▸ Activity
Exactly what is written in the records below should be returned, minus the images.

#### Input for this task

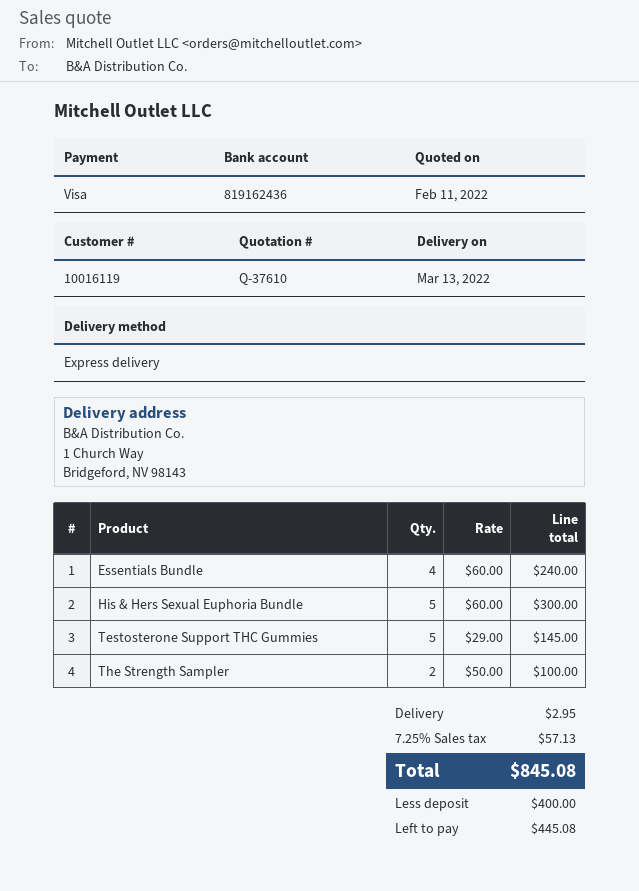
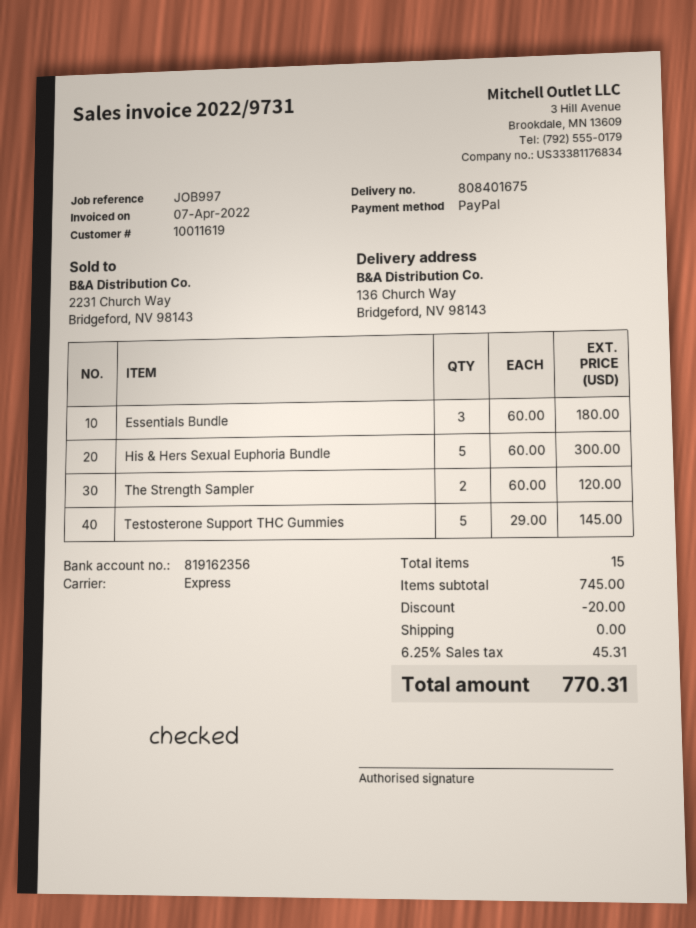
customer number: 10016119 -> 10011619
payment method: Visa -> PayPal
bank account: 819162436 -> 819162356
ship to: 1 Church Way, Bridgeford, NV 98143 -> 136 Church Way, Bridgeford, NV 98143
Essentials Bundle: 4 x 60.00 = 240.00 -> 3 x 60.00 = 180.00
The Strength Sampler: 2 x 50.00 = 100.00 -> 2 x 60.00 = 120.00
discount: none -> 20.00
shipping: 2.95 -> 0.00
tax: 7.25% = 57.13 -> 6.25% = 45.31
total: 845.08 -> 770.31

########

▸ The completed task
customer number: 10016119 -> 10011619
payment method: Visa -> PayPal
bank account: 819162436 -> 819162356
ship to: 1 Church Way, Bridgeford, NV 98143 -> 136 Church Way, Bridgeford, NV 98143
Essentials Bundle: 4 x 60.00 = 240.00 -> 3 x 60.00 = 180.00
The Strength Sampler: 2 x 50.00 = 100.00 -> 2 x 60.00 = 120.00
discount: none -> 20.00
shipping: 2.95 -> 0.00
tax: 7.25% = 57.13 -> 6.25% = 45.31
total: 845.08 -> 770.31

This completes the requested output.